“And we will all go down the labyrinth to meet whatever awaits us there.”

Peter Jennings once hosted a documentary news special entitled, UFOs: Seeing Is Believing. It is one of the best ever produced on the subject (Peter Jennings was involved, so you could expect nothing less than stellar). I happened to see an interview Jennings did to promote the special. When asked if he believed in UFOs, he said he did, but he did not know who was driving them.
I know, and have known, a lot of people who have seen some strange things. I’ve seen some things, myself, I can’t explain. I have never seen a UFO, though, and only I have one friend who claims to have seen an unidentified flying object. He is a clear-minded, level-headed man not easy to scare or to jump to conclusions. He related the story to me of when he was a kid and was playing in the backyard of his home one evening, during the summer, and, just before dark as the sun was setting, a triangular craft passed over his house. It was large and dotted with lights.
I do not doubt what he saw. Much like Jennings, I do not know if the pilots were human or not.

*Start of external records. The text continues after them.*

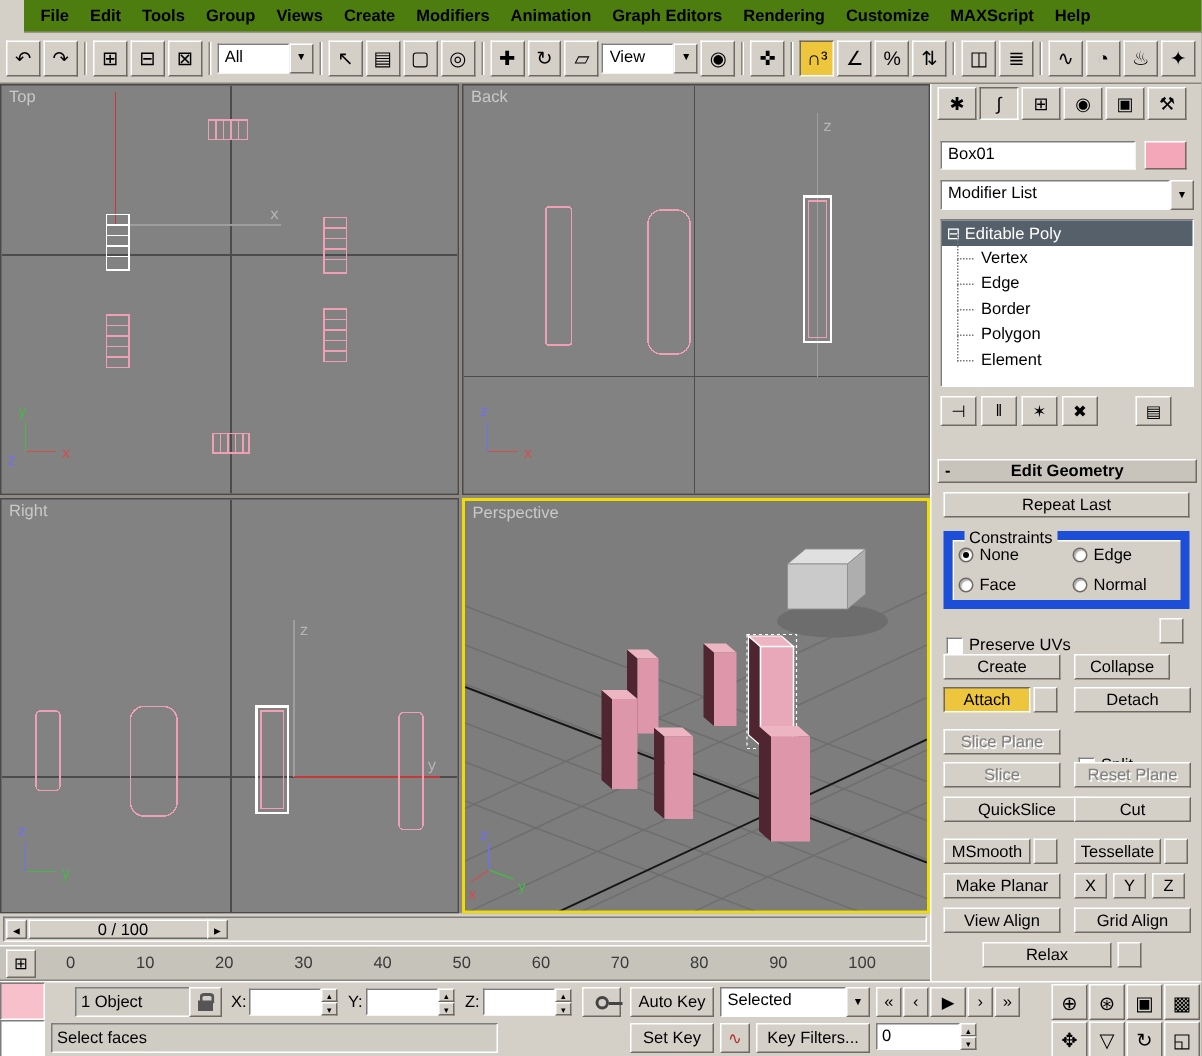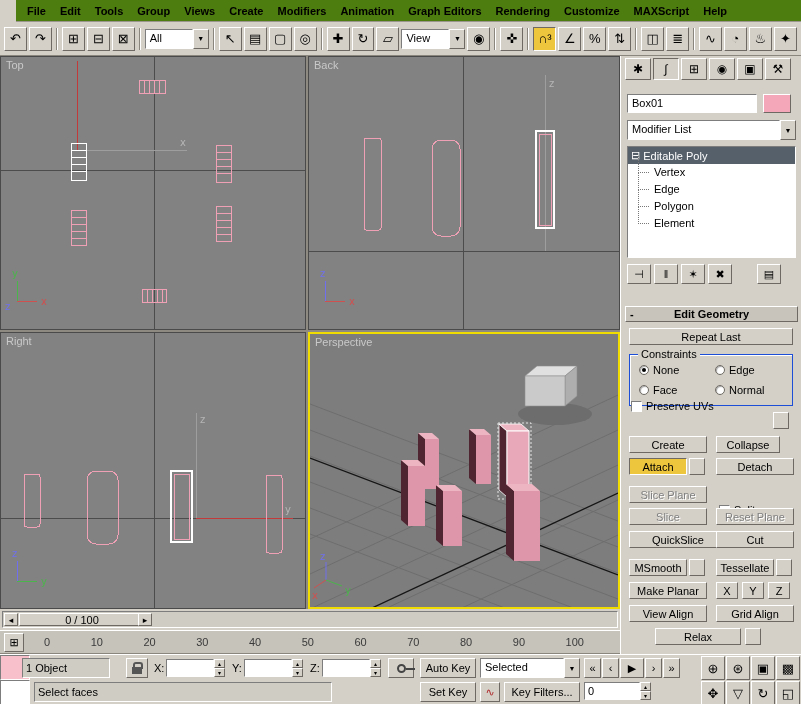"Border" div.stack-item { html: none -> <div>Border</div> }
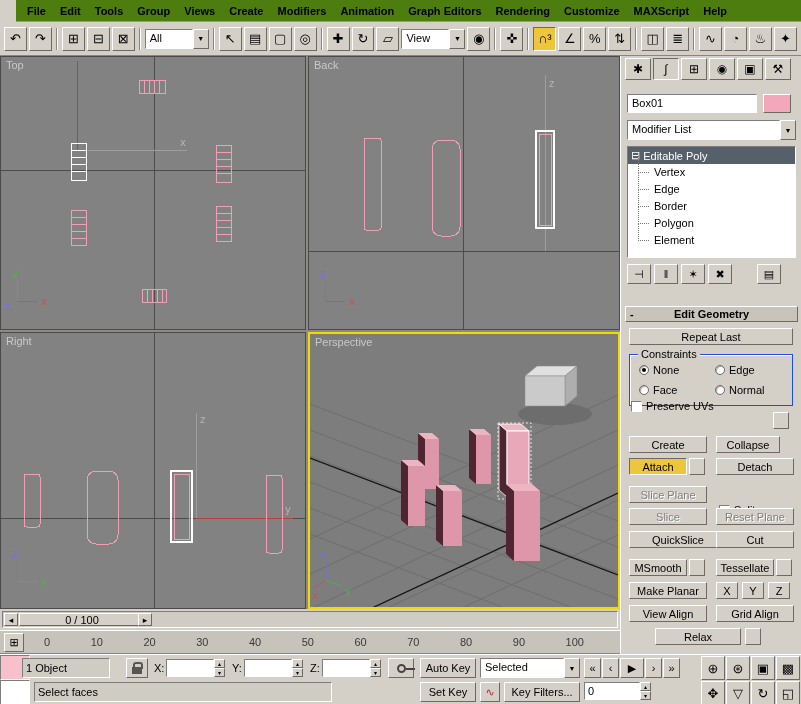"Constraints" .groupbox { border: 1px solid #1d4ed8 -> 6px solid #1d4ed8 }
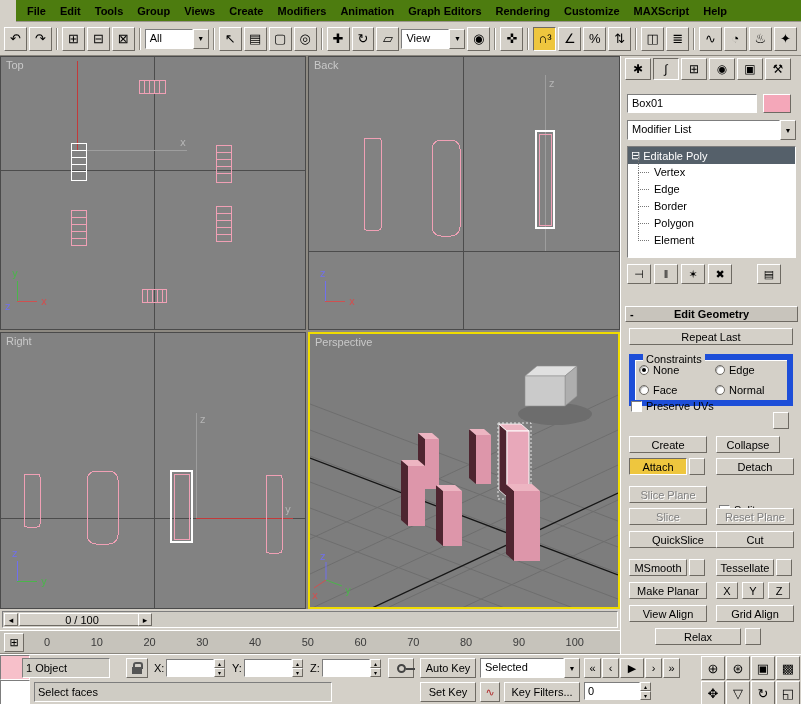"Preserve UVs" div.ctl-row { top: 344px -> 368px }
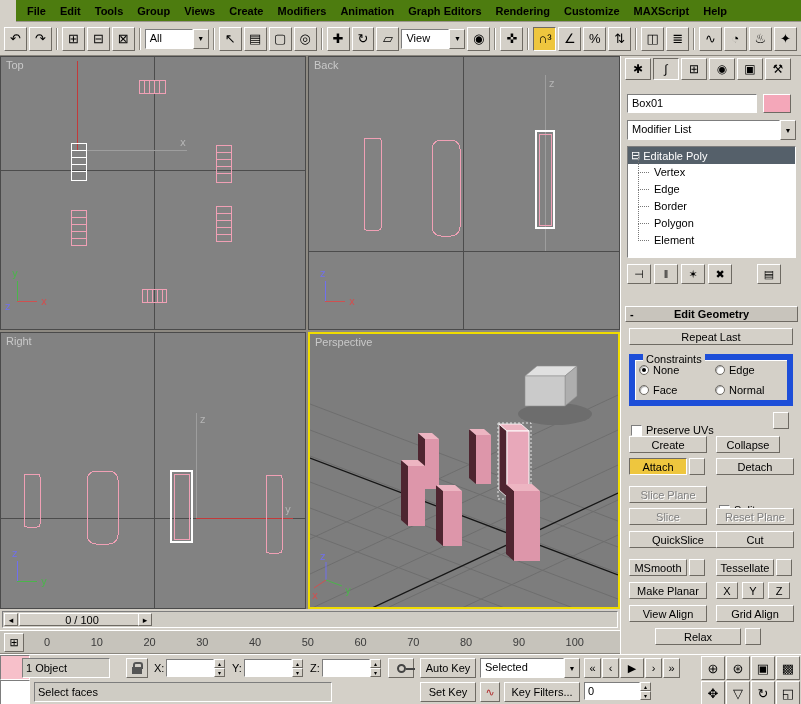"1 Object" div.abs { left: 22px -> 50px }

In October and December of 1985, author Whitley Strieber was visited by beings. These beings were not human, and they performed procedures, possibly experimental research, on him, his wife and young son. Strange things happened around their secluded cabin, and he had physical reactions to something, but was unsure what. He had only vague recollections of this, and other incidents from his childhood and throughout his life, and he thought they were dreams or hallucinations. For a time, he thought he was going insane.
Strieber went to therapy. He researched his unknown psychosis. He learned he was not crazy, and he learned he was not alone in the problems he faced.
Under hypnosis, half-remembered instances and suppressed memories came forth in vivid detail. His wife could remember very little, a fog still clouded her mind. Their son never underwent hypnosis, but would often relate strange dreams Strieber knew were more than the nighttime mind at work.
Communion is Strieber’s factual account of what happened to him and how he managed the aftermath. It offers more questions than it does answers, and the author himself fully admits he doesn’t know the answers or what is really going on. He doesn’t pretend to know the motivations of the inhuman beings, he just knows what happened to him and others brave enough to share their stories (some anonymously for fear of ridicule).
Strieber remains skeptic and subjective throughout. He doesn’t call the beings aliens, he refers to them as the Visitors, because they may not be extraterrestrial at all. Did they come from a parallel dimension? Are they an intelligence of this reality? Are they the basis of the ancient gods and goddesses? Do they willingly suppress the knowledge of their existence? Are they preparing us for their entrance onto the world stage?
Whether or not you believe Whitley Strieber doesn’t matter. Communion is more than a tale of UFOs and it’s best summarized by the words of Arthur C. Clarke– “Two possibilities exist: either we are alone in the Universe or we are not. Both are equally terrifying.”